MACHIAVEL: ne pas être bon
Extrait du document
«
Le discours humaniste du temps, que récuse Machiavel, s’inspirait des
moralistes latins et notamment de Cicéron.
Pour ce dernier et ceux qui se
rattachaient à sa pensée au XV ième, la gloire du chef reposait sur une
bonne gestion allant de pair avec une conduite vertueuse, c’est-àdire
conforme aux exigences de la morale.
Machiavel s’inscrit en faux contre cette thèse.
Le souci premier du Prince
doit être de conserver son pouvoir et même de l’accroître à l’occasion.
Si
les hommes étaient bons, il pourrait le faire sans jamais s’écarter des grands principes moraux universellement
admis.
Mais les hommes sont pour la plupart méchants quand on ne les force pas à être bons.
En conséquence, le
Prince sera vertueux, au sens courant du terme, si le contexte le permet, et il ne le sera pas si la situation le lui
impose.
En cas de nécessité, il pourra faire des entorses aux grands principes.
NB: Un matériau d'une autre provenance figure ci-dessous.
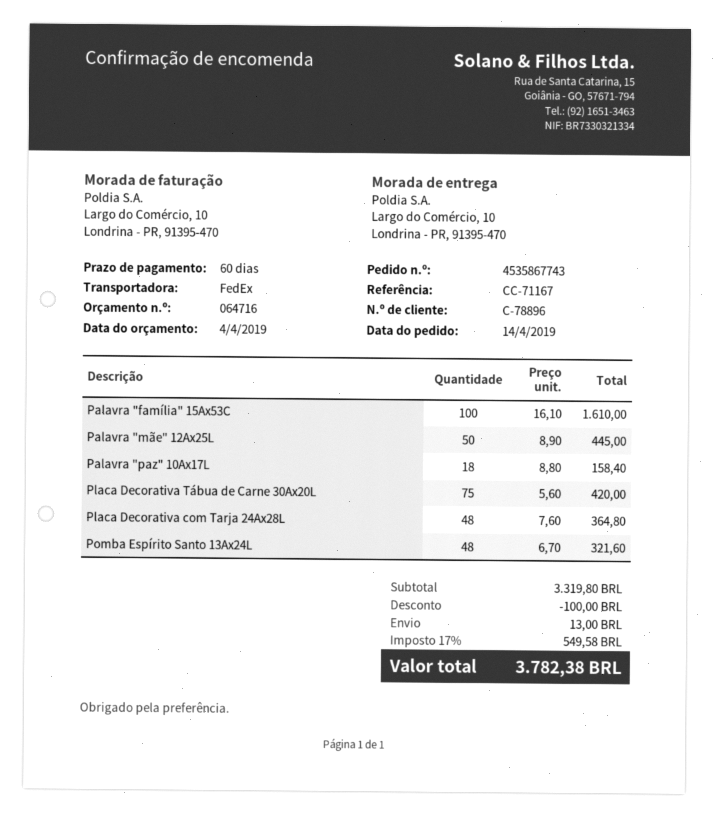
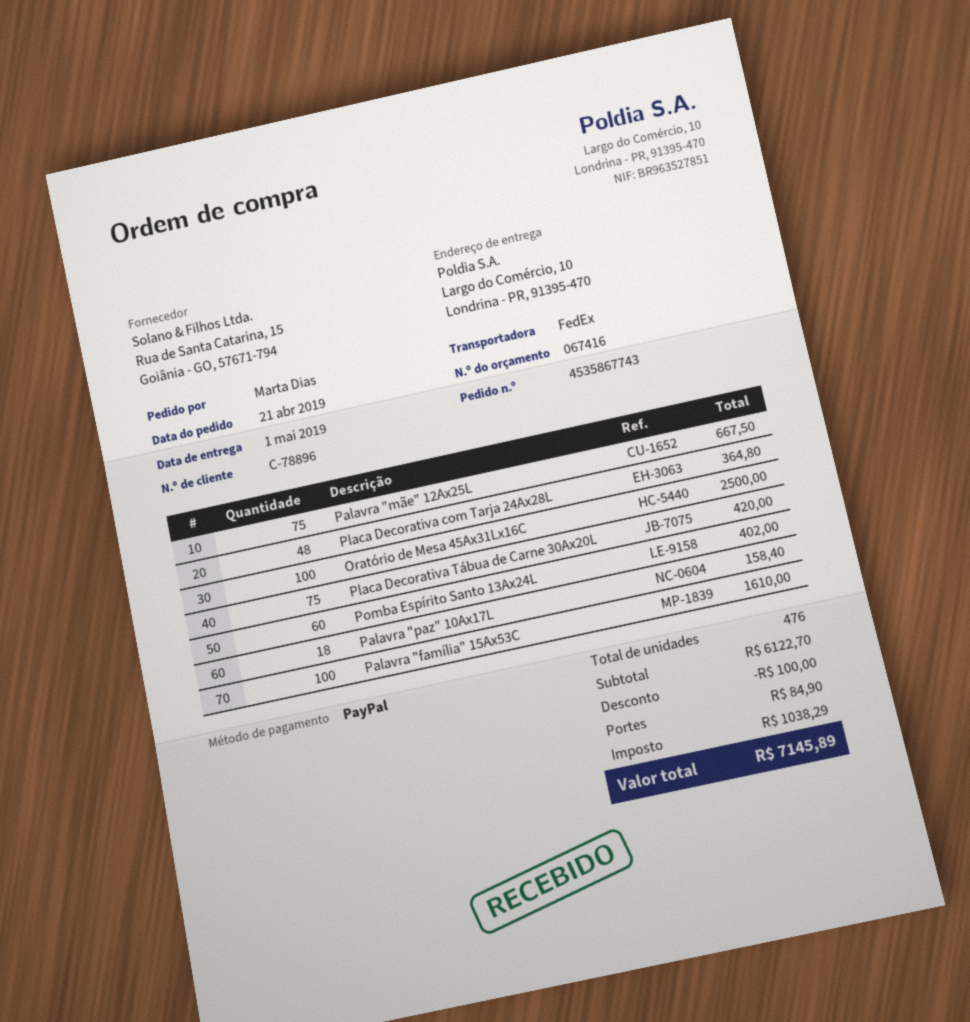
quote number: 064716 -> 067416
order date: 2019-04-14 -> 2019-04-21
Palavra "mãe" 12Ax25L: 50 for 445.00 -> 75 for 667.50
Pomba Espírito Santo 13Ax24L: 48 for 321.60 -> 60 for 402.00
Oratório de Mesa 45Ax31Lx16C: none -> 100 for 2500.00
subtotal: 3319.80 -> 6122.70
shipping: 13.00 -> 84.90
tax: 549.58 -> 1038.29
total: 3782.38 -> 7145.89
Il lui sera loisible d’agir contre la
parole donnée, contre la charité, contre l’humanité (le respect de l’homme) et même contre la religion.
La fin
justifie les moyens.
Cette idée est exprimée en plusieurs endroits du « Prince » et de « Discours sur la première décade de Tite-Live
», et, en particulier, dans le chapitre XV du « Prince » : «Car qui veut entièrement faire profession d’homme de
bien, il ne peut éviter sa perte parmi tant d’autres qui ne sont pas bons.
Aussi est-il nécessaire au Prince qui se
veut conserver qu’il apprenne à pouvoir n’être pas bon, et d’en user ou n’user pas selon la nécessité.
».
Après avoir, dans les premières pages du « Prince », envisagé les différentes formes de gouvernement, Machiavel
décide de centrer son propos sur la situation qui peut paraître la plus précaire, celle d’un prince nouveau et qui a
été mis en place par une armée étrangère.
Quels principes doit mettre en œuvre ce prince pour se conserver et
pour conserver son pouvoir ? Le « Prince » tout entier se propose de répondre à cette question.
Machiavel pense que l’on peut tirer des leçons de l’histoire.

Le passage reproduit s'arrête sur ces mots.